**DESCRIPTION OF THE TASK:**
Lines from the material below that hold the string "none" are what is needed; copy each of them.

★ ★ ★ ★

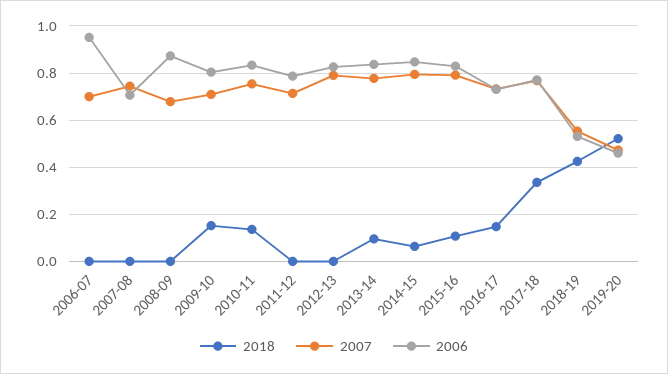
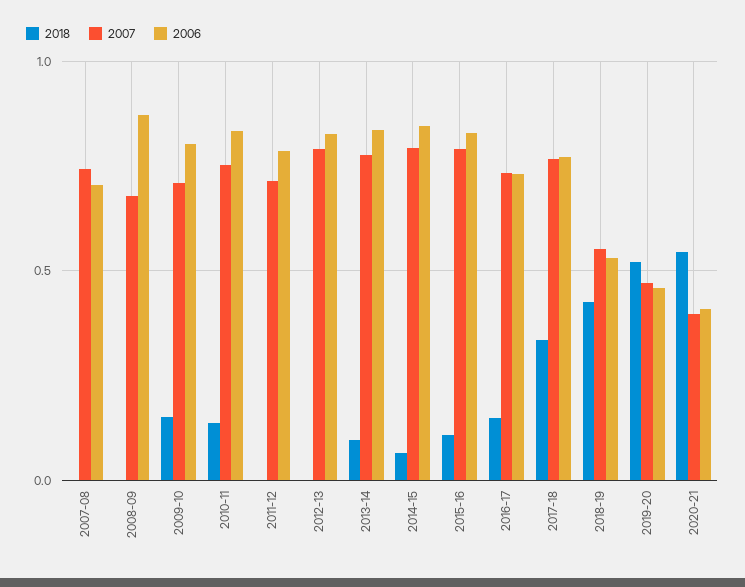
2018, 2006-07: 0 -> none
2007, 2006-07: 0.7 -> none
2006, 2006-07: 0.95 -> none
2018, 2020-21: none -> 0.55
2007, 2020-21: none -> 0.4
2006, 2020-21: none -> 0.4

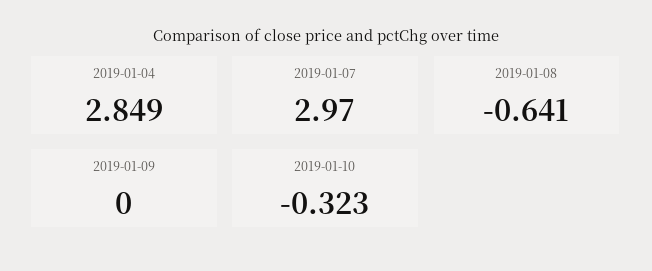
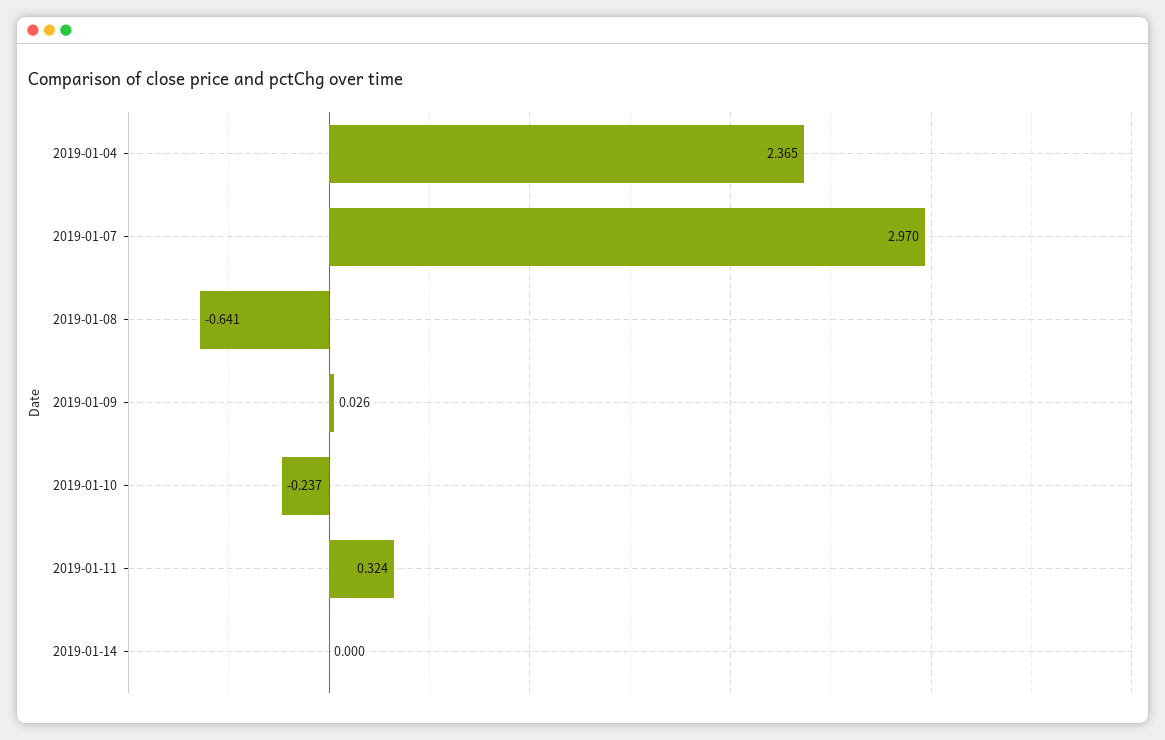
2019-01-04: 2.849 -> 2.365
2019-01-09: 0 -> 0.026
2019-01-10: -0.323 -> -0.237
2019-01-11: none -> 0.324
2019-01-14: none -> 0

★ ★ ★ ★

**EXPECTED ANSWER:**
2018, 2006-07: 0 -> none
2007, 2006-07: 0.7 -> none
2006, 2006-07: 0.95 -> none
2018, 2020-21: none -> 0.55
2007, 2020-21: none -> 0.4
2006, 2020-21: none -> 0.4
2019-01-11: none -> 0.324
2019-01-14: none -> 0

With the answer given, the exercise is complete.